TASK TO COMPLETE: Copy out precisely the lines from the start of the data through the line with "P Peel - Calm: 2", and keep pictures out of it.

EXERCISE INPUTS:
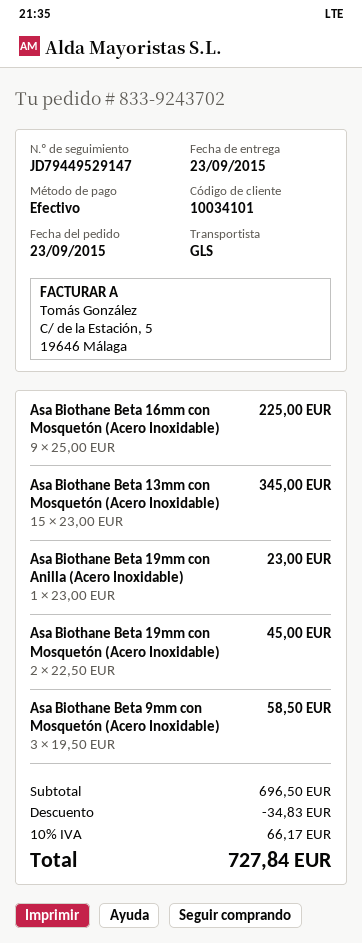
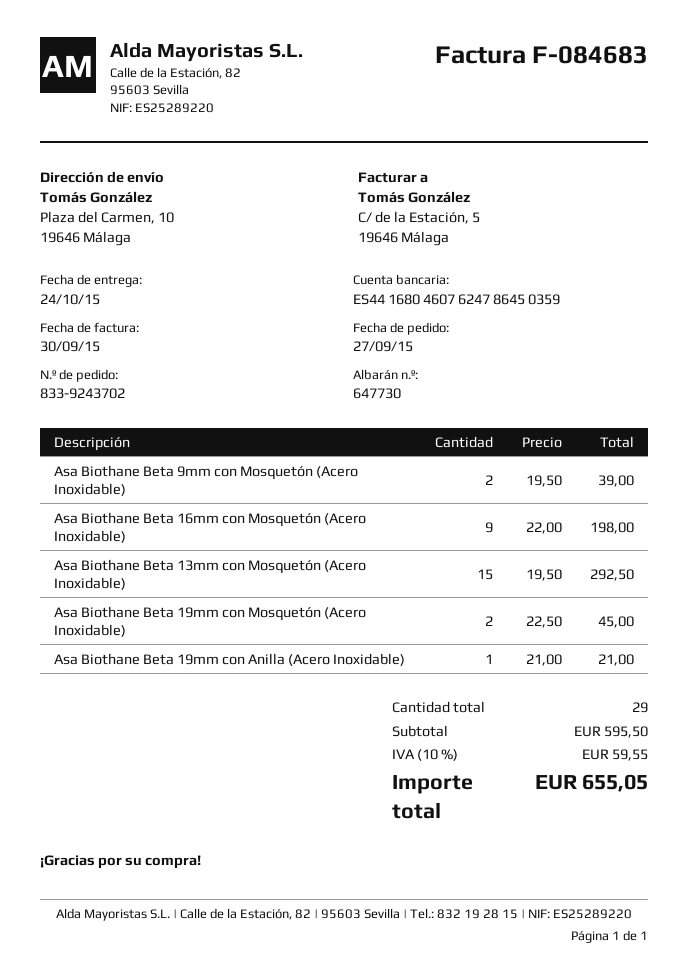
order date: 2015-09-23 -> 2015-09-27
delivery date: 2015-09-23 -> 2015-10-24
Asa Biothane Beta 16mm con Mosquetón (Acero Inoxidable): 9 x 25.00 = 225.00 -> 9 x 22.00 = 198.00
Asa Biothane Beta 13mm con Mosquetón (Acero Inoxidable): 15 x 23.00 = 345.00 -> 15 x 19.50 = 292.50
Asa Biothane Beta 19mm con Anilla (Acero Inoxidable): 1 x 23.00 = 23.00 -> 1 x 21.00 = 21.00
Asa Biothane Beta 9mm con Mosquetón (Acero Inoxidable): 3 x 19.50 = 58.50 -> 2 x 19.50 = 39.00
subtotal: 696.50 -> 595.50
discount: 34.83 -> none
tax: 10% = 66.17 -> 10% = 59.55
total: 727.84 -> 655.05

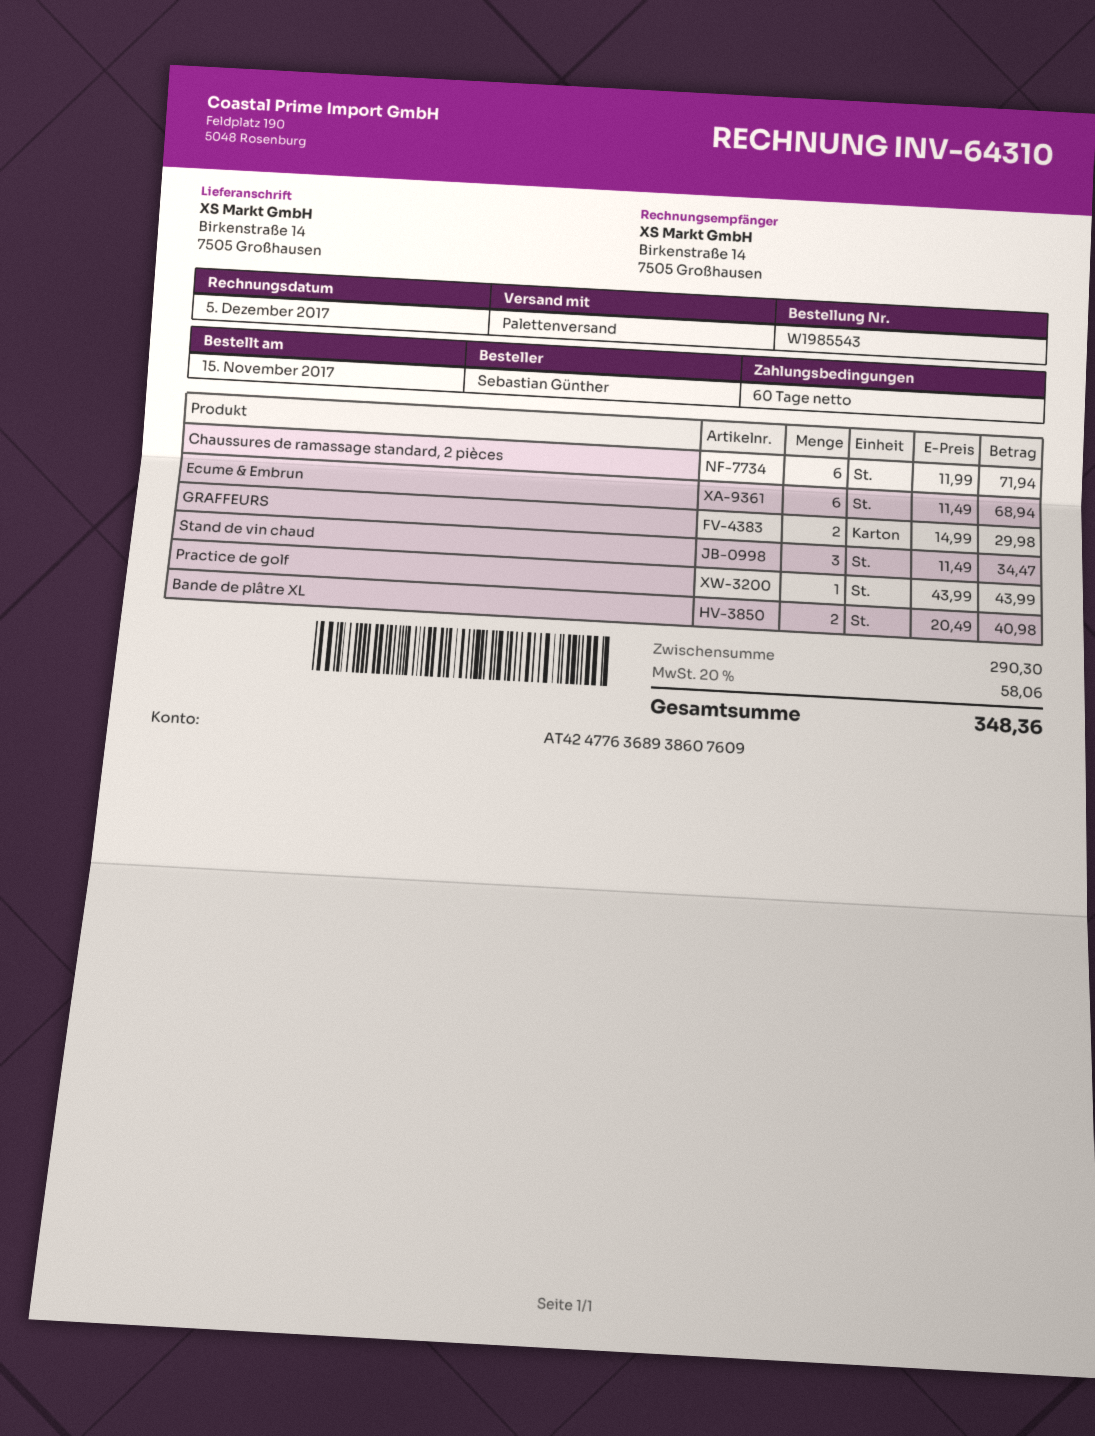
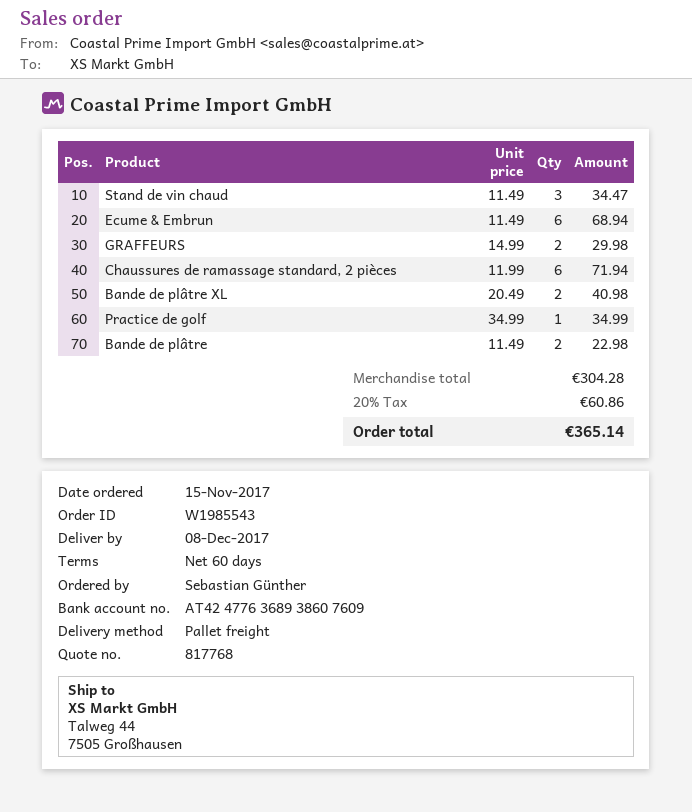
ship to: Birkenstraße 14, 7505 Großhausen -> Talweg 44, 7505 Großhausen
Practice de golf: 1 x 43.99 = 43.99 -> 1 x 34.99 = 34.99
Bande de plâtre: none -> 2 x 11.49 = 22.98
subtotal: 290.30 -> 304.28
tax: 20% = 58.06 -> 20% = 60.86
total: 348.36 -> 365.14

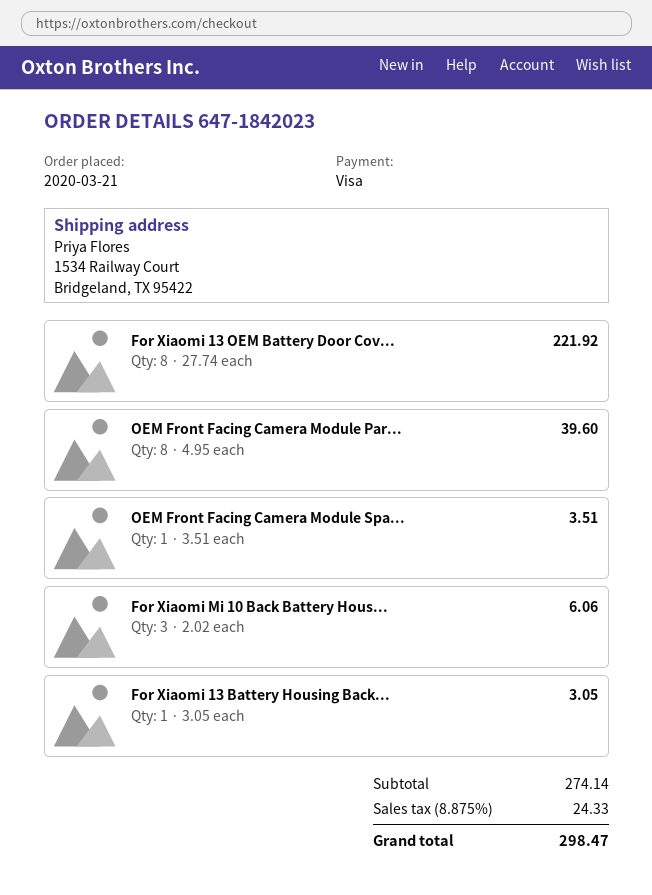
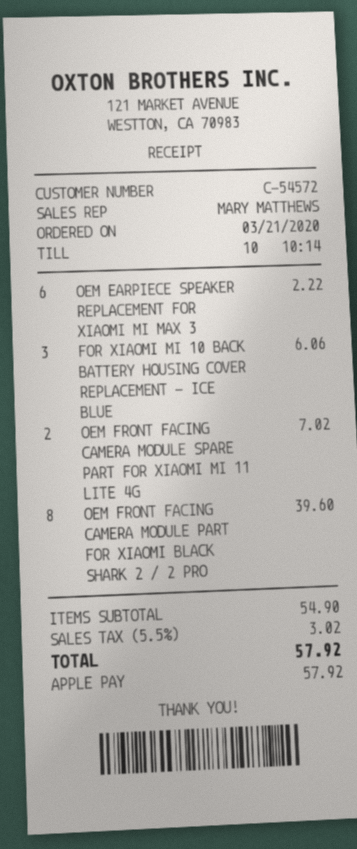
payment method: Visa -> Apple Pay
For Xiaomi 13 OEM Battery Door Cov...: 8 for 221.92 -> none
OEM Front Facing Camera Module Spa...: 1 for 3.51 -> 2 for 7.02
For Xiaomi 13 Battery Housing Back...: 1 for 3.05 -> none
OEM EARPIECE SPEAKER REPLACEMENT FOR XIAOMI MI MAX 3: none -> 6 for 2.22
subtotal: 274.14 -> 54.90
tax: 8.875% = 24.33 -> 5.5% = 3.02
total: 298.47 -> 57.92

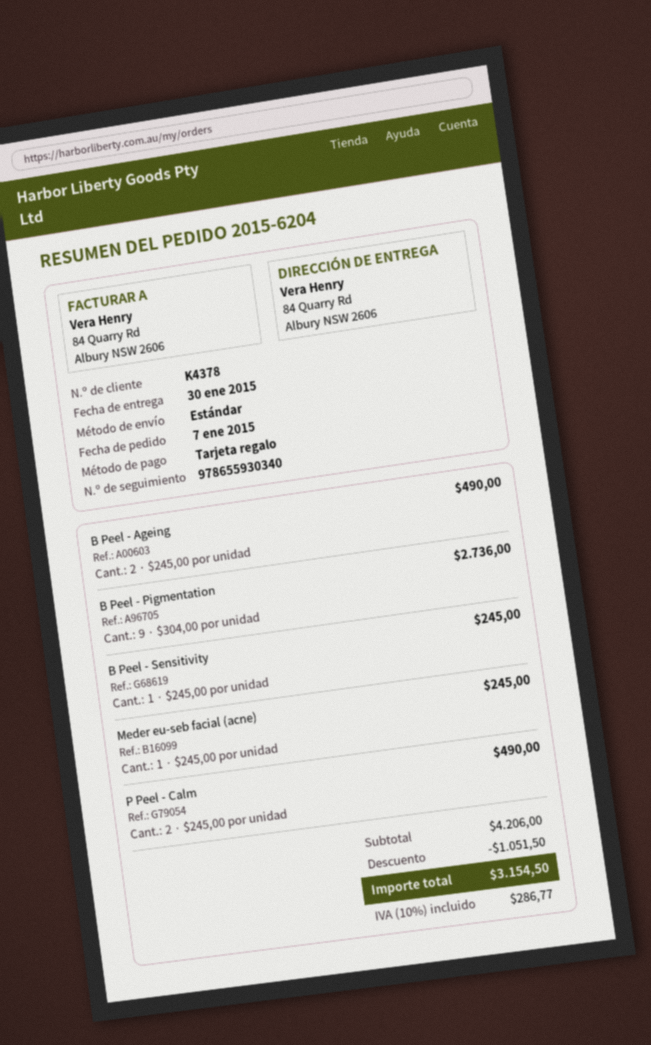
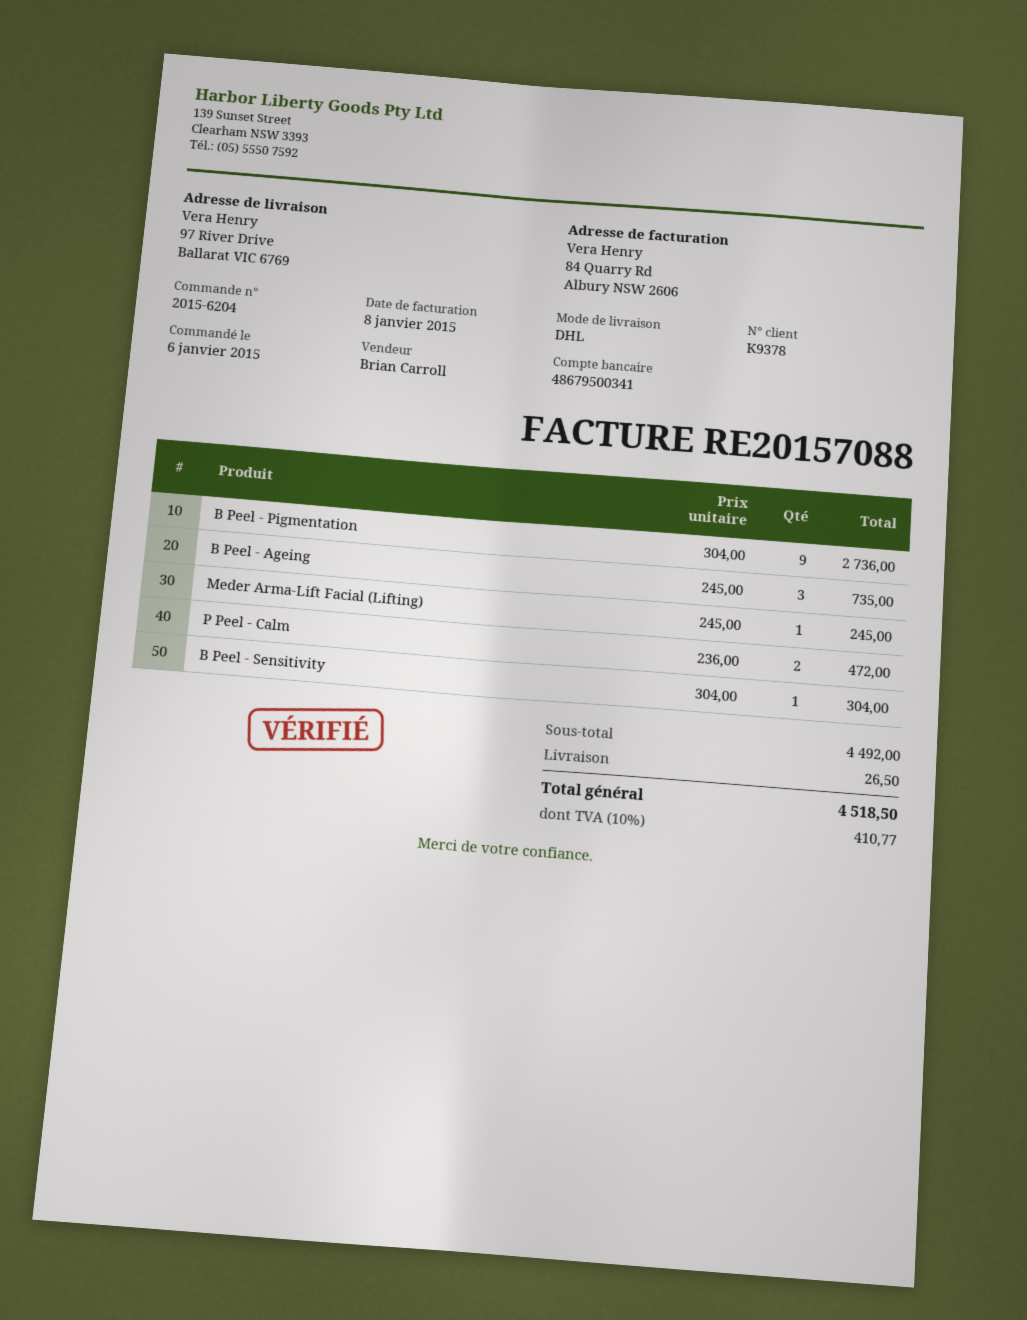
order date: 2015-01-07 -> 2015-01-06
customer number: K4378 -> K9378
shipping method: standard -> DHL
ship to: 84 Quarry Rd, Albury NSW 2606 -> 97 River Drive, Ballarat VIC 6769
B Peel - Ageing: 2 x 245.00 = 490.00 -> 3 x 245.00 = 735.00
B Peel - Sensitivity: 1 x 245.00 = 245.00 -> 1 x 304.00 = 304.00
Meder eu-seb facial (acne): 1 x 245.00 = 245.00 -> none
P Peel - Calm: 2 x 245.00 = 490.00 -> 2 x 236.00 = 472.00
Meder Arma-Lift Facial (Lifting): none -> 1 x 245.00 = 245.00
subtotal: 4206.00 -> 4492.00
discount: 1051.50 -> none
shipping: none -> 26.50
tax: 10% = 286.77 -> 10% = 410.77
total: 3154.50 -> 4518.50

RESPONSE:
order date: 2015-09-23 -> 2015-09-27
delivery date: 2015-09-23 -> 2015-10-24
Asa Biothane Beta 16mm con Mosquetón (Acero Inoxidable): 9 x 25.00 = 225.00 -> 9 x 22.00 = 198.00
Asa Biothane Beta 13mm con Mosquetón (Acero Inoxidable): 15 x 23.00 = 345.00 -> 15 x 19.50 = 292.50
Asa Biothane Beta 19mm con Anilla (Acero Inoxidable): 1 x 23.00 = 23.00 -> 1 x 21.00 = 21.00
Asa Biothane Beta 9mm con Mosquetón (Acero Inoxidable): 3 x 19.50 = 58.50 -> 2 x 19.50 = 39.00
subtotal: 696.50 -> 595.50
discount: 34.83 -> none
tax: 10% = 66.17 -> 10% = 59.55
total: 727.84 -> 655.05

ship to: Birkenstraße 14, 7505 Großhausen -> Talweg 44, 7505 Großhausen
Practice de golf: 1 x 43.99 = 43.99 -> 1 x 34.99 = 34.99
Bande de plâtre: none -> 2 x 11.49 = 22.98
subtotal: 290.30 -> 304.28
tax: 20% = 58.06 -> 20% = 60.86
total: 348.36 -> 365.14

payment method: Visa -> Apple Pay
For Xiaomi 13 OEM Battery Door Cov...: 8 for 221.92 -> none
OEM Front Facing Camera Module Spa...: 1 for 3.51 -> 2 for 7.02
For Xiaomi 13 Battery Housing Back...: 1 for 3.05 -> none
OEM EARPIECE SPEAKER REPLACEMENT FOR XIAOMI MI MAX 3: none -> 6 for 2.22
subtotal: 274.14 -> 54.90
tax: 8.875% = 24.33 -> 5.5% = 3.02
total: 298.47 -> 57.92

order date: 2015-01-07 -> 2015-01-06
customer number: K4378 -> K9378
shipping method: standard -> DHL
ship to: 84 Quarry Rd, Albury NSW 2606 -> 97 River Drive, Ballarat VIC 6769
B Peel - Ageing: 2 x 245.00 = 490.00 -> 3 x 245.00 = 735.00
B Peel - Sensitivity: 1 x 245.00 = 245.00 -> 1 x 304.00 = 304.00
Meder eu-seb facial (acne): 1 x 245.00 = 245.00 -> none
P Peel - Calm: 2 x 245.00 = 490.00 -> 2 x 236.00 = 472.00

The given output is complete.